After an unexpected allergic reaction from a bald-faced hornet sting, I feel fortunate to experience another autumn season. As woodland creatures prepare for the winter by caching food and planning for shelter, I start to wonder if the old wives’ tales told to predict winter will prove true this time. If so, we might be in for a good one. And, by good I mean power outages and lots of shoveling.
But now, the calm before the storm. A near autumn-peak woodland. Deciduous trees will soon lay down their leaves to reveal naked branches, as they curve and twist this way and that way. The decaying leaves will soon provide nourishment to the naked figures, and an insulated vessel for overwintering insects. The systems at work, even during what appears to be dormancy, are complex and wonderful.
Around the same time last year in late March / early April we went for a walk in a woodland near the Delaware River in Pennsylvania. We were on the lookout for spring ephemeral wildflowers, as this is their time of year to shine, and then shortly after, bid us Adieu until next spring. One of my favorite spring ephemerals is Bloodroot (Sanguinaria canadensis). A single leaf and flower emerge from under the leaf litter. The leaf, if injured, bleeds a red-orange juice, hence the name (bloodroot).
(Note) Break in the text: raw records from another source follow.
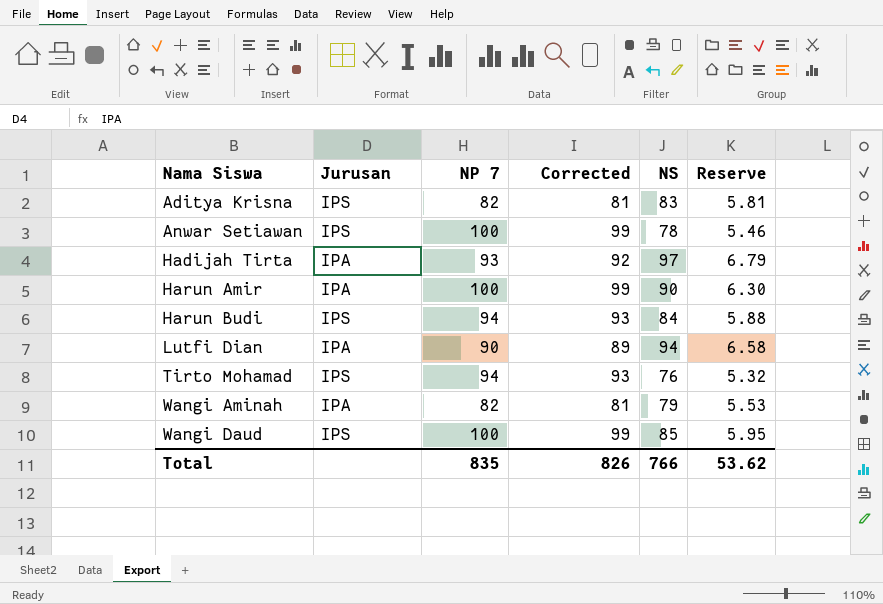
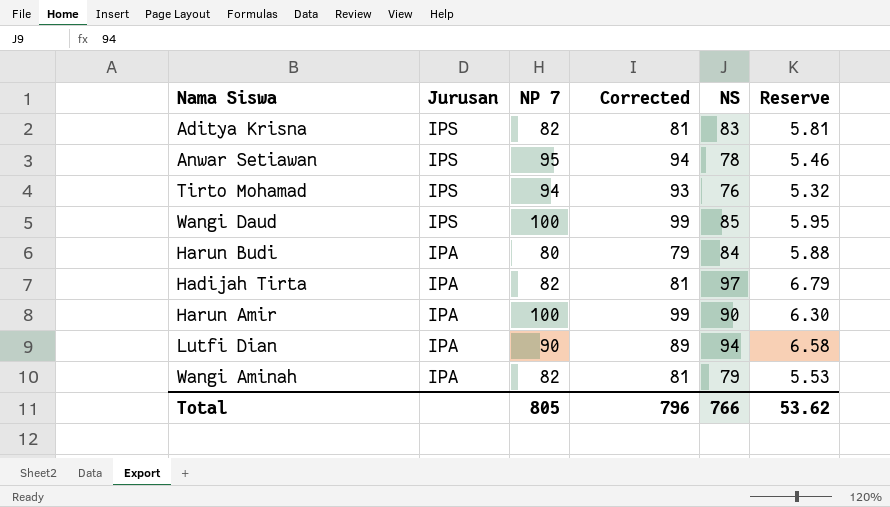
row order: Nama Siswa ascending -> Jurusan descending
Anwar Setiawan | NP 7: 100 -> 95
Anwar Setiawan | Corrected: 99 -> 94
Harun Budi | Jurusan: IPS -> IPA
Harun Budi | NP 7: 94 -> 80
Harun Budi | Corrected: 93 -> 79
Hadijah Tirta | NP 7: 93 -> 82
Hadijah Tirta | Corrected: 92 -> 81
Total | NP 7: 835 -> 805
Total | Corrected: 826 -> 796

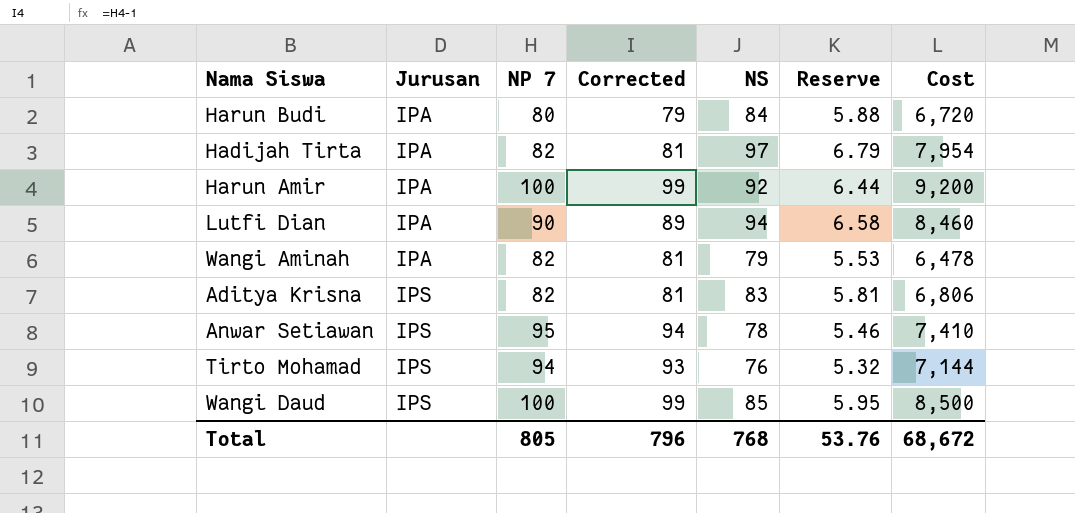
row order: Jurusan descending -> Jurusan ascending
column Cost | formula: none -> [NP 7] * [NS]
Harun Amir | NS: 90 -> 92
Harun Amir | Reserve: 6.30 -> 6.44
Total | NS: 766 -> 768
Total | Reserve: 53.62 -> 53.76

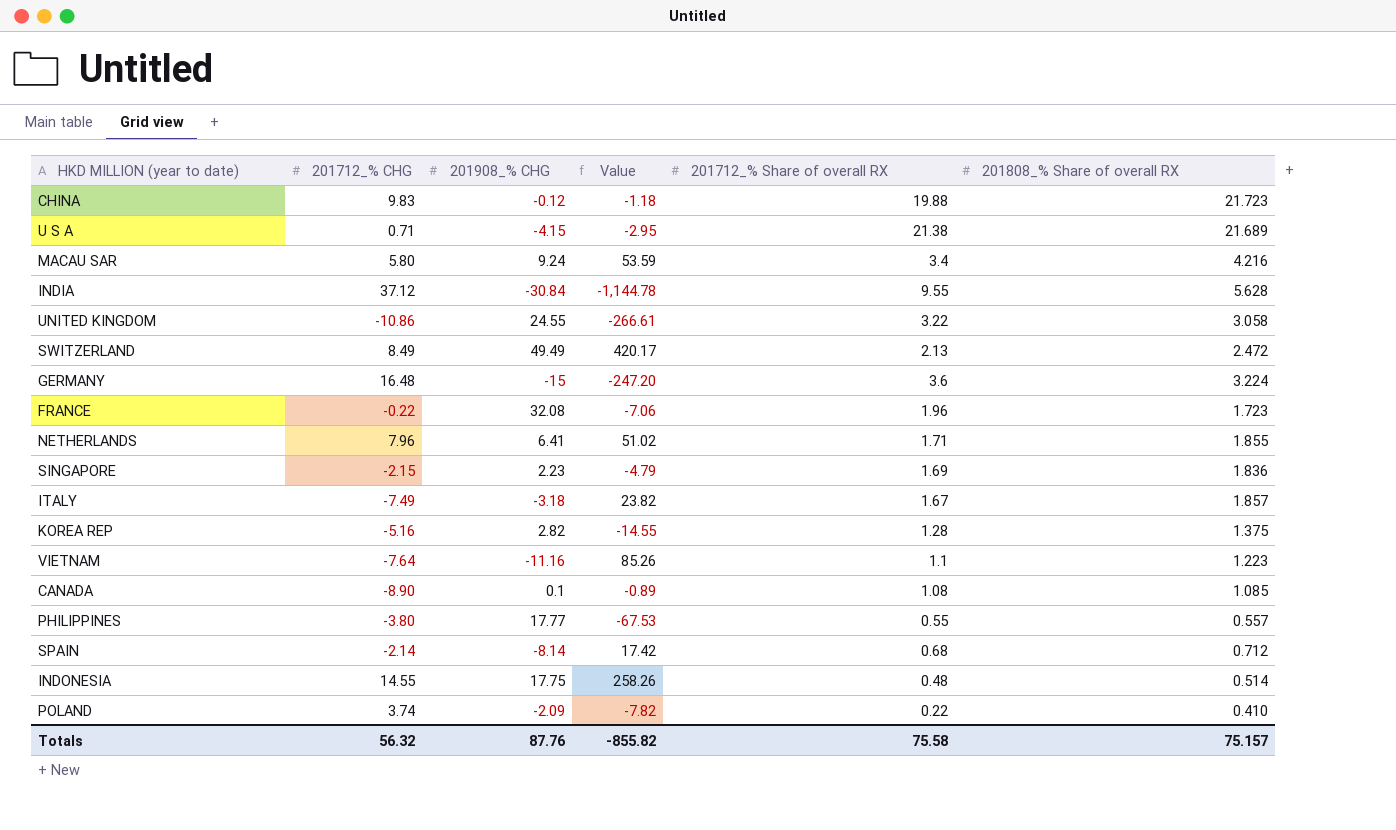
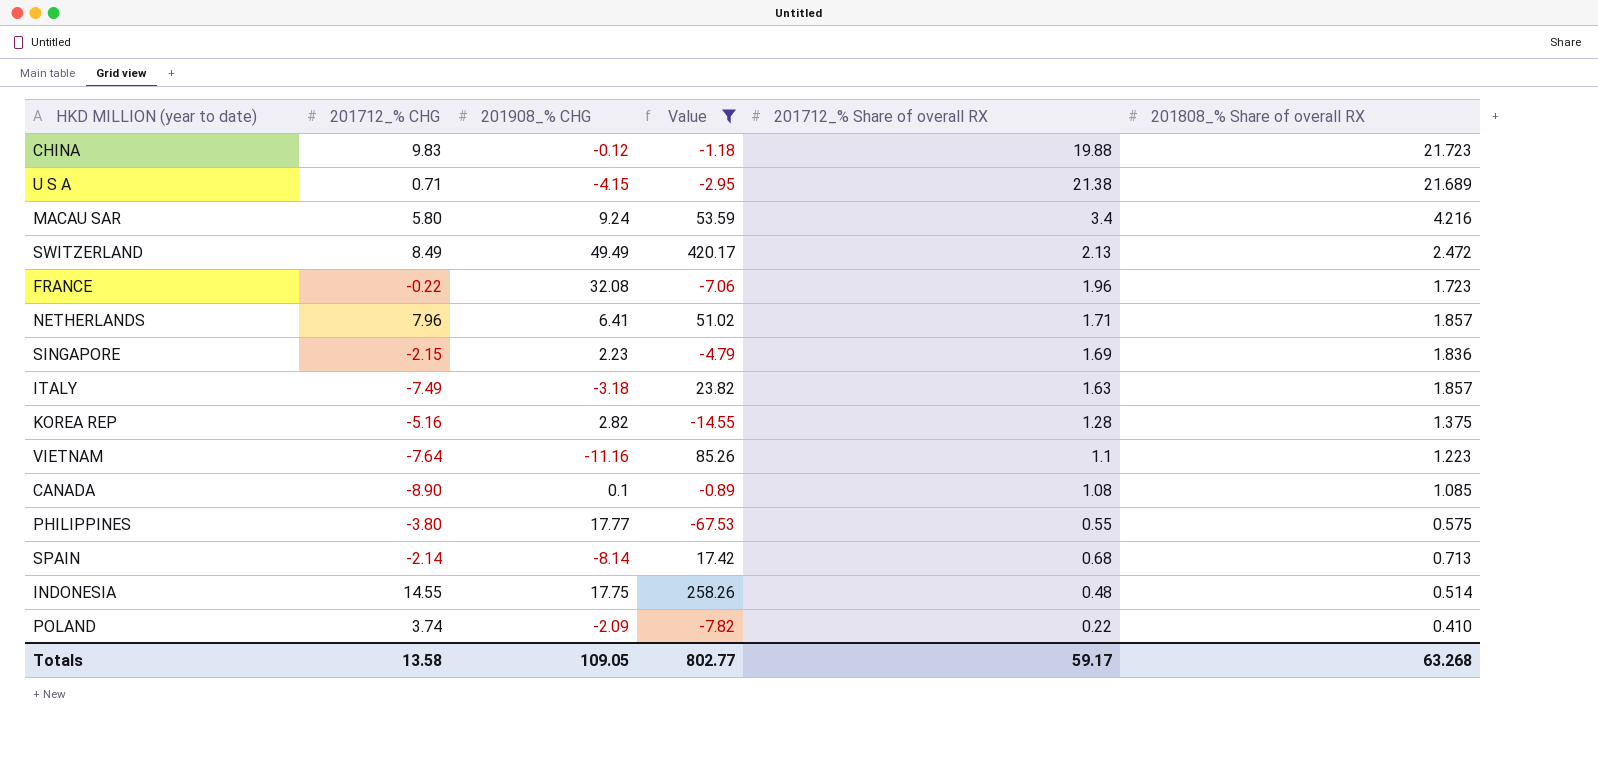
filter: none -> Value >= -67.53
NETHERLANDS | 201808_% Share of overall RX: 1.855 -> 1.857
ITALY | 201712_% Share of overall RX: 1.67 -> 1.63
PHILIPPINES | 201808_% Share of overall RX: 0.557 -> 0.575
SPAIN | 201808_% Share of overall RX: 0.712 -> 0.713
Totals | 201712_% CHG: 56.32 -> 13.58
Totals | 201908_% CHG: 87.76 -> 109.05
Totals | Value: -855.82 -> 802.77
Totals | 201712_% Share of overall RX: 75.58 -> 59.17
Totals | 201808_% Share of overall RX: 75.157 -> 63.268

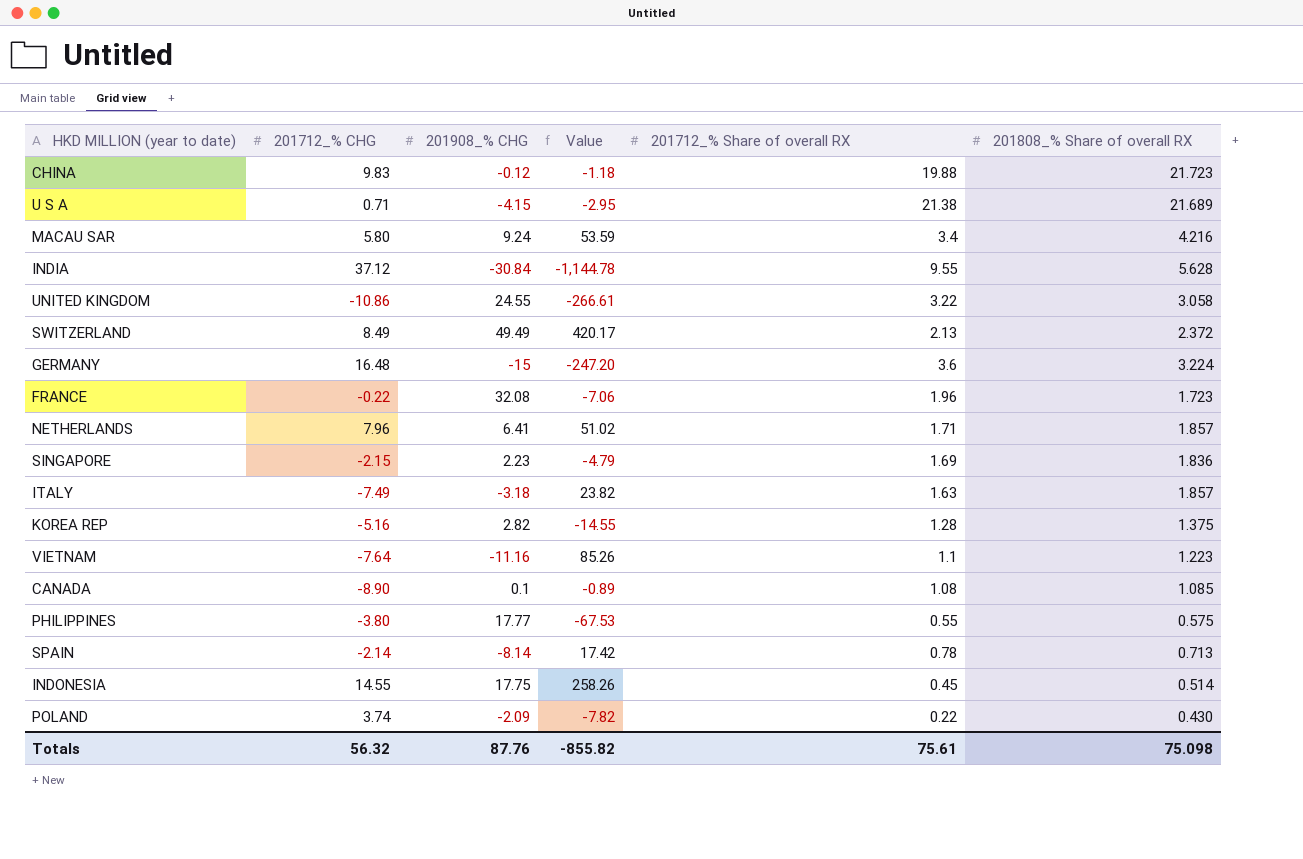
filter: Value >= -67.53 -> none
SWITZERLAND | 201808_% Share of overall RX: 2.472 -> 2.372
SPAIN | 201712_% Share of overall RX: 0.68 -> 0.78
INDONESIA | 201712_% Share of overall RX: 0.48 -> 0.45
POLAND | 201808_% Share of overall RX: 0.410 -> 0.430
Totals | 201712_% CHG: 13.58 -> 56.32
Totals | 201908_% CHG: 109.05 -> 87.76
Totals | Value: 802.77 -> -855.82
Totals | 201712_% Share of overall RX: 59.17 -> 75.61
Totals | 201808_% Share of overall RX: 63.268 -> 75.098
We came upon an old tree, upon which beautiful green moss sprawled. The forest floor had been blanketed with bloodroot flowers, but they were just coming up and the flowers were half closed. As we returned to this same spot on our way back, the flowers were on full display. It was the largest population of bloodroot I’ve ever seen and what a show!
Not long ago, I met Winged Sumac (Rhus copallinum) growing on a dry rocky slope in Harriman State Park on the NY/NJ boarder, near Pine Meadow Lake. I had already been familiar with Smooth Sumac (Rhus glabra) and Staghorn Sumac (Rhus typhina), but Winged Sumac was new to me. Our acquaintance was in the fall season. The plant’s foliage had been ablaze with various shades of red, and I thought it would make a great painting.
Usually sometime in January, I start dreaming of native wildflowers and the many pollinators that visit them. One of my favorite native herbaceous plants is Monarda fistolusa aka Wild Bergamot or Bee Balm. This plant is in the mint family and smells similar to the bergamot used in earl gray tea. In this painting, a skipper butterfly is having a nectar/pollen snack on Wild Bergamot. Not sure what type of skipper it is, but my guess is – Zabulon Skipper.
As a family, we love adventuring to Blooming Hill Farm. It is an organic farm located in South Blooming Grove, NY. Salad greens and root veggies are always available there in the middle of winter. The folks that run the place are the best! There are also these old rusty trucks laying around on the property. I’m not sure what the story is, but I’m pretty sure they don’t run anymore. One thing is for sure – they make an excellent subject matter for a watercolor painting!